The first serious publication of the prose writer was the story "The wind is looking for you." After some time, the essay "Stofato's Departure" was published, it was published in the magazine "Spark". Rasputin had his first admirers, and soon more than a million Soviet residents read him. In 1966, the first collection of the writer was published in Irkutsk under the title "The Land Near the Sky". It includes old and new works written in different periods of life.

A year later, a second book of stories was published in Krasnoyarsk, it was called "A Man from This World." At the same time, the Angara almanac publishes the story of Valentin Grigorievich "Money for Mary". A little later, this work was published as a separate book. After publication, the prose writer becomes a member of the Writers' Union and finally stops doing journalism. He decided to devote his future life exclusively to creativity.

In 1967, the weekly "Literaturnaya Rossiya" published the following essay by Rasputin under the title "Vasily and Vasilisa". In this story, you can already trace the original style of the writer. He managed to reveal the characters of the characters with very concise phrases, and the storyline was always supplemented by descriptions of landscapes. All the characters in the prose writer's works were strong in spirit.

Creativity Peak

In 1970, the story "Deadline" was published. It is this work that is considered one of the key in the author's work, people all over the world read the book with pleasure. It was translated into 10 languages, critics called this work "a fire near which you can warm your soul." The prose writer emphasized simple human values ​​that everyone should remember. He raised questions in his books that his colleagues did not dare to speak about.

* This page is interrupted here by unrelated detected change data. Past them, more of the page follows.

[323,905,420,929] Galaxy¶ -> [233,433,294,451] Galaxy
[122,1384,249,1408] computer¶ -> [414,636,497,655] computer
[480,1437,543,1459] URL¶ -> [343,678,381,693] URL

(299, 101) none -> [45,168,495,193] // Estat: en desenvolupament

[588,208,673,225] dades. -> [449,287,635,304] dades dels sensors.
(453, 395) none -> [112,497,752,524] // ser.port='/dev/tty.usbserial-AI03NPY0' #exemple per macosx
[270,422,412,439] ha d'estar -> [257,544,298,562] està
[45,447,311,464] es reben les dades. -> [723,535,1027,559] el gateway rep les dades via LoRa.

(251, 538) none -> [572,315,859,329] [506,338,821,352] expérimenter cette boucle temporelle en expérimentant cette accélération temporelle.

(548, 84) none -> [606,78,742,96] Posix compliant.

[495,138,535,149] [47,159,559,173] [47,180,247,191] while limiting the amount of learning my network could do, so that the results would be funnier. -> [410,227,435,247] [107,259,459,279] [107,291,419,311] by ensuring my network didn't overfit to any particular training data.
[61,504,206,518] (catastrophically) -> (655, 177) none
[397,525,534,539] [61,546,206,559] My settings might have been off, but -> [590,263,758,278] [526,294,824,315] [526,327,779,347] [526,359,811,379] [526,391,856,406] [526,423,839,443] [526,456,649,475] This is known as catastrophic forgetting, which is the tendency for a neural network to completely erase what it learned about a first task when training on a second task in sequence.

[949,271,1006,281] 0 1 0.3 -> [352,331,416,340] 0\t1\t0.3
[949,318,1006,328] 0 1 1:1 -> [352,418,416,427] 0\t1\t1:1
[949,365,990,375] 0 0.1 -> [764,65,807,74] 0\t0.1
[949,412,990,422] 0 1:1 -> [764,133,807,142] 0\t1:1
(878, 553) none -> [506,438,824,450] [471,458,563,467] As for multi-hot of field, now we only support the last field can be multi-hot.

Valentin Grigoryevich did not dwell on this, in 1974 his story “Live and Remember” was published, and in 1976 - “Farewell to Matyora”. After these two works, Rasputin was recognized as one of the best contemporary writers. In 1977 he received the State Prize of the USSR. In 1979, Valentin became a member of the editorial board of the Literary Monuments of Siberia series.

In 1981, the stories “Live for a century - love a century”, “Natasha” and “What to convey to a crow” were published. In 1985, the writer published the story "Fire", which touched readers to the core due to acute and modern issues. Over the following years, the essays "Unexpectedly, Unexpectedly", "Down the Lena River" and "Father's Limits" were published. In 1986, the prose writer was elected secretary of the board of the Writers' Union, later he managed to become co-chairman.

last years of life

Rasputin spent most of his life in Irkutsk. In 2004, the prose writer presented his book Ivan's Daughter, Ivan's Mother. Two years later, the third edition of the collection "Siberia, Siberia" appeared on sale.

Valentin Grigorievich was the owner of many prestigious awards. He was awarded the title of Hero of Socialist Labor. The prose writer was a holder of the Orders of Lenin and the Red Banner of Labor. In 2008 he received an award for his contribution to Russian literature. In 2010, the writer was nominated for the Nobel Prize in Literature. At the same time, his stories are included in the school curriculum for extracurricular reading.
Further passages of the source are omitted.